Multi-state Targeting Machinery Govern the Fidelity and Efficiency of Protein Localization

Abstract

Proper localization of newly synthesized proteins is essential to cellular function. Among different protein localization modes, the signal recognition particle (SRP) and SRP receptor (SR) constitute the conserved targeting machinery in all three life kingdoms and mediate about one third of the protein targeting reactions. Based on experimental and computational studies, a detailed molecular model is proposed to explain how this molecular machinery governs the efficiency and fidelity of protein localizations. In this targeting machinery, two distinct SRP GTPases are contained into the SRP and SR that are responsible to the interactions between SRP and SR. These two GTPases can interact with one another through a series of sequential and discrete interaction states that are the early intermediate formation, stable complex association, and GTPase activation.
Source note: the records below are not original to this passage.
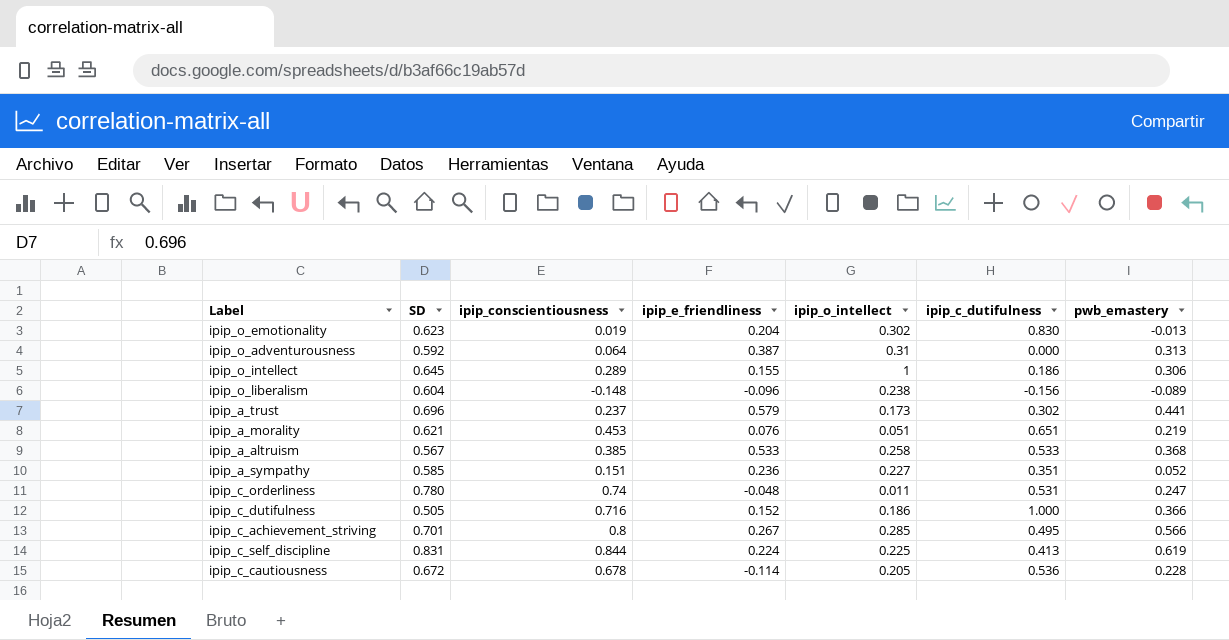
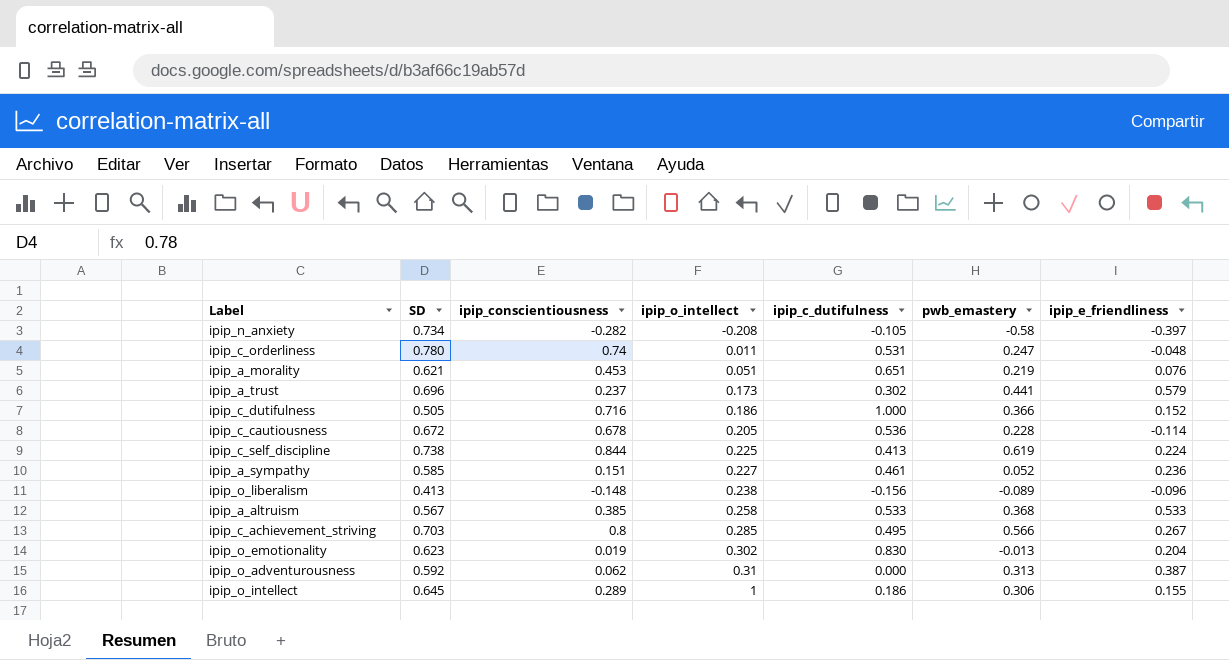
row order: none -> ipip_o_intellect ascending
column ipip_e_friendliness | position: 4 -> 7
row ipip_n_anxiety: none -> 0.734 | -0.282 | -0.208 | -0.105 | -0.58 | -0.397
ipip_c_self_discipline | SD: 0.831 -> 0.738
ipip_a_sympathy | ipip_c_dutifulness: 0.351 -> 0.461
ipip_o_liberalism | SD: 0.604 -> 0.413
ipip_c_achievement_striving | SD: 0.701 -> 0.703
ipip_o_adventurousness | ipip_conscientiousness: 0.064 -> 0.062

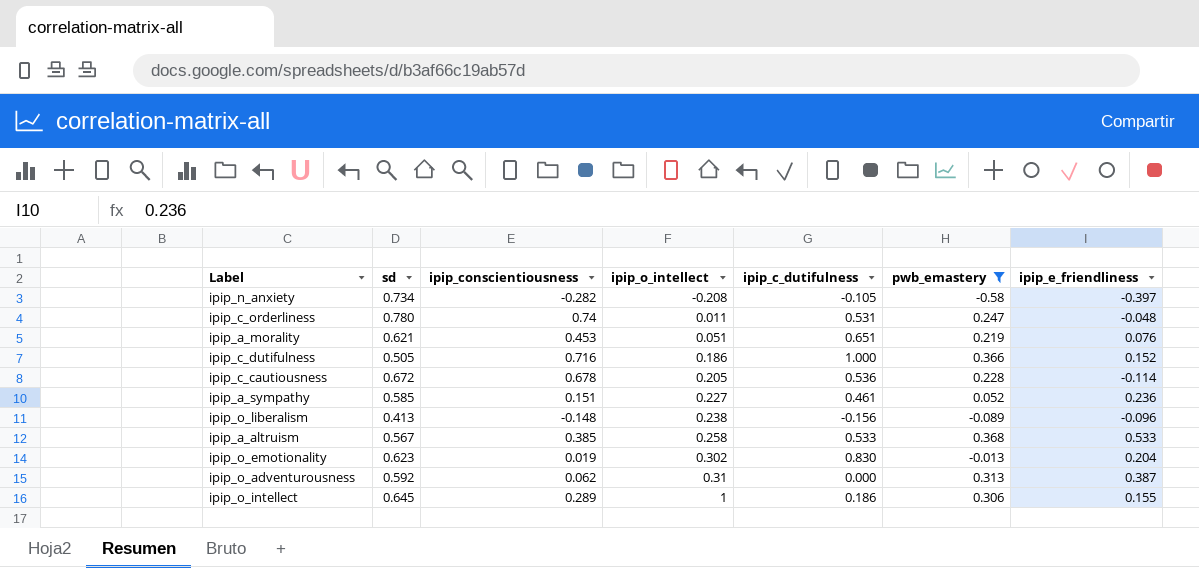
filter: none -> pwb_emastery <= 0.368
column name: SD -> sd

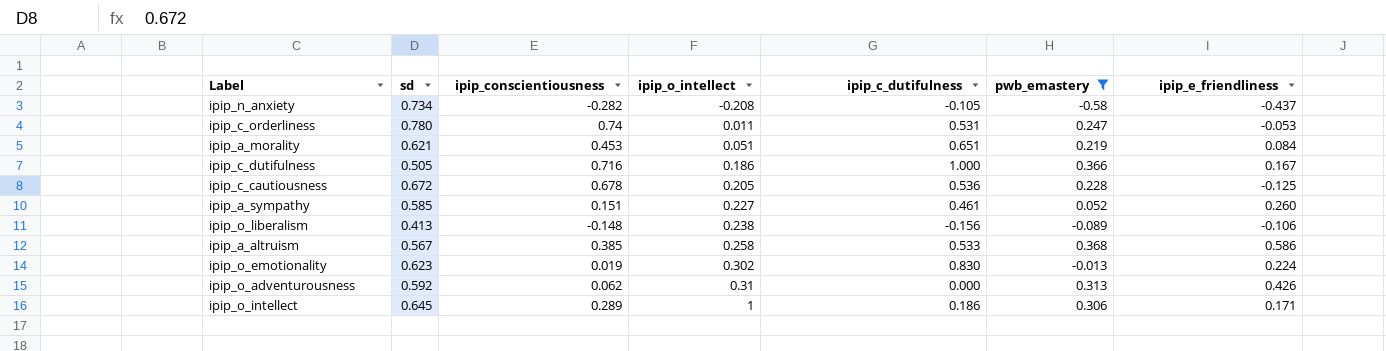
ipip_n_anxiety | ipip_e_friendliness: -0.397 -> -0.437
ipip_c_orderliness | ipip_e_friendliness: -0.048 -> -0.053
ipip_a_morality | ipip_e_friendliness: 0.076 -> 0.084
ipip_c_dutifulness | ipip_e_friendliness: 0.152 -> 0.167
ipip_c_cautiousness | ipip_e_friendliness: -0.114 -> -0.125
ipip_a_sympathy | ipip_e_friendliness: 0.236 -> 0.260
ipip_o_liberalism | ipip_e_friendliness: -0.096 -> -0.106
ipip_a_altruism | ipip_e_friendliness: 0.533 -> 0.586
ipip_o_emotionality | ipip_e_friendliness: 0.204 -> 0.224
ipip_o_adventurousness | ipip_e_friendliness: 0.387 -> 0.426
ipip_o_intellect | ipip_e_friendliness: 0.155 -> 0.171

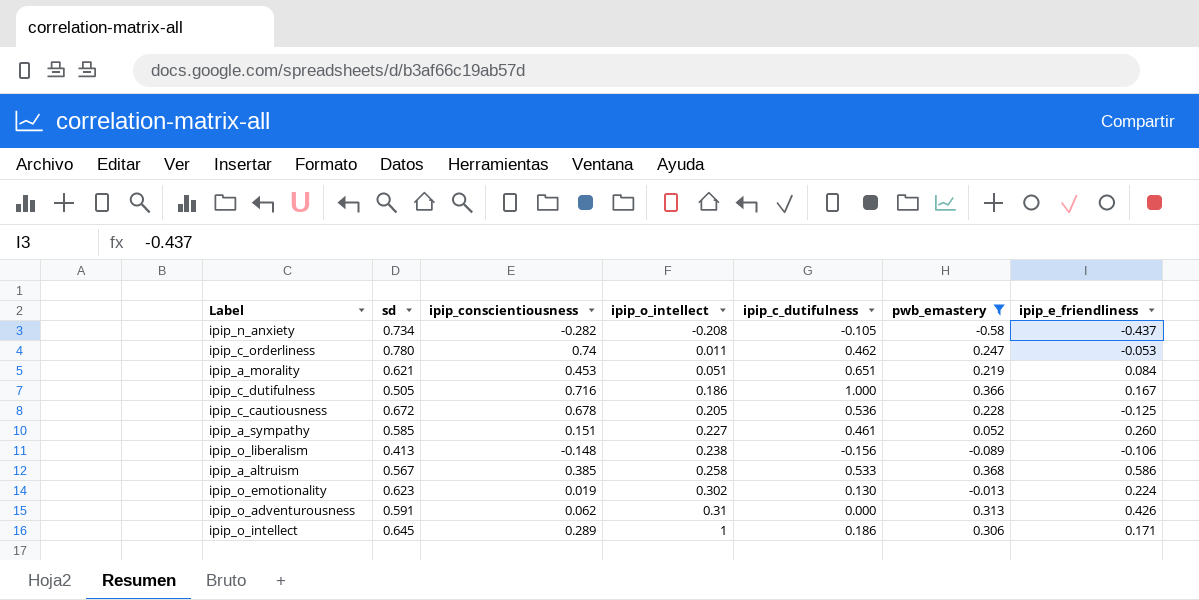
ipip_c_orderliness | ipip_c_dutifulness: 0.531 -> 0.462
ipip_o_emotionality | ipip_c_dutifulness: 0.830 -> 0.130
ipip_o_adventurousness | sd: 0.592 -> 0.591

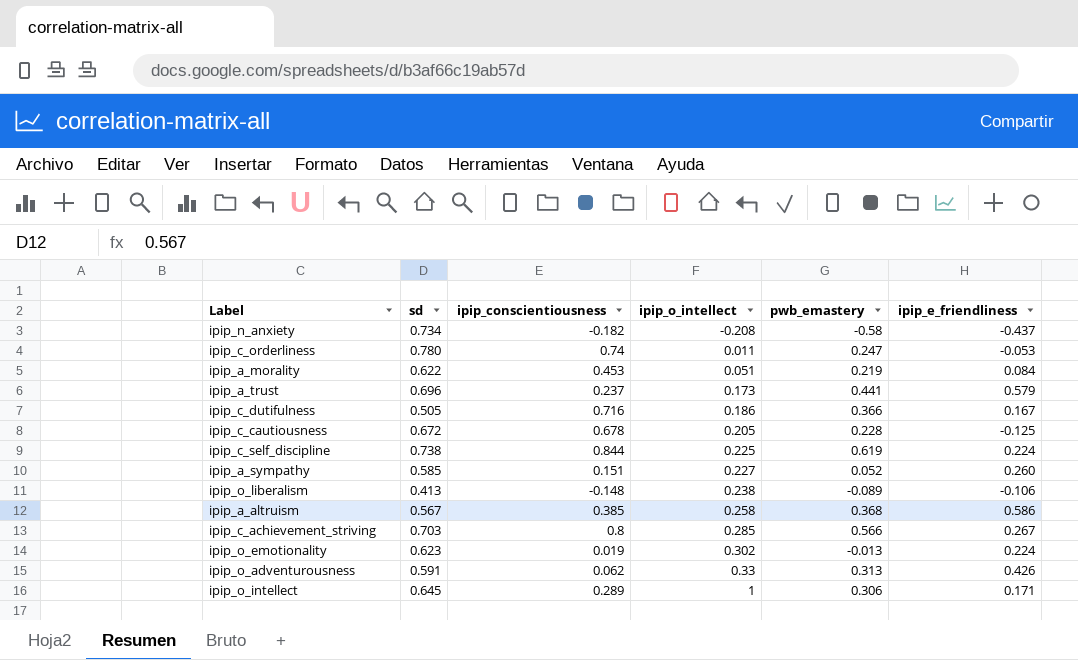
filter: pwb_emastery <= 0.368 -> none
column ipip_c_dutifulness | position: 5 -> none
ipip_n_anxiety | ipip_conscientiousness: -0.282 -> -0.182
ipip_a_morality | sd: 0.621 -> 0.622
ipip_o_adventurousness | ipip_o_intellect: 0.31 -> 0.33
In contrast to canonical GTPases, a floppy and open conformation adopted in free SRP GTPases can facilitate efficient GTP/GDP exchange without the aid of any external factors. As the apo-form free SRP GTPases can adopt the conformational states of GDP- or GTP-bound form, the binding of GTP/GDP follows a mechanism of conformational selection. In the first step of complex formation, the two SRP GTPases can rapidly assemble into an unstable early intermediate by selecting and stabilizing one another's primed states from the equilibrium conformational ensemble. Subsequently, extensive inter- and intra-domain changes rearrange the early complex into a tight and closed state of stable complex through induced fit mechanism. Upon stable complex association, further tune of several important interaction networks activates the SRP GTPase for GTP hydrolysis. These different conformational states are coupled to corresponding protein targeting events, in which the complex formation deliveries the translating ribosome to the target membrane and the GTPase activation couples to the cargo release from SRP-SR machinery to the translocation channel. It is thus suggested that the SRP GTPases constitute a self-sufficient system to execute exquisite spatial and temporal control of the complex targeting process. The working mechanism of the SRP and SR provides a novel paradigm of how the protein machinery functions in controlling diverse biological processes efficiently and faithfully.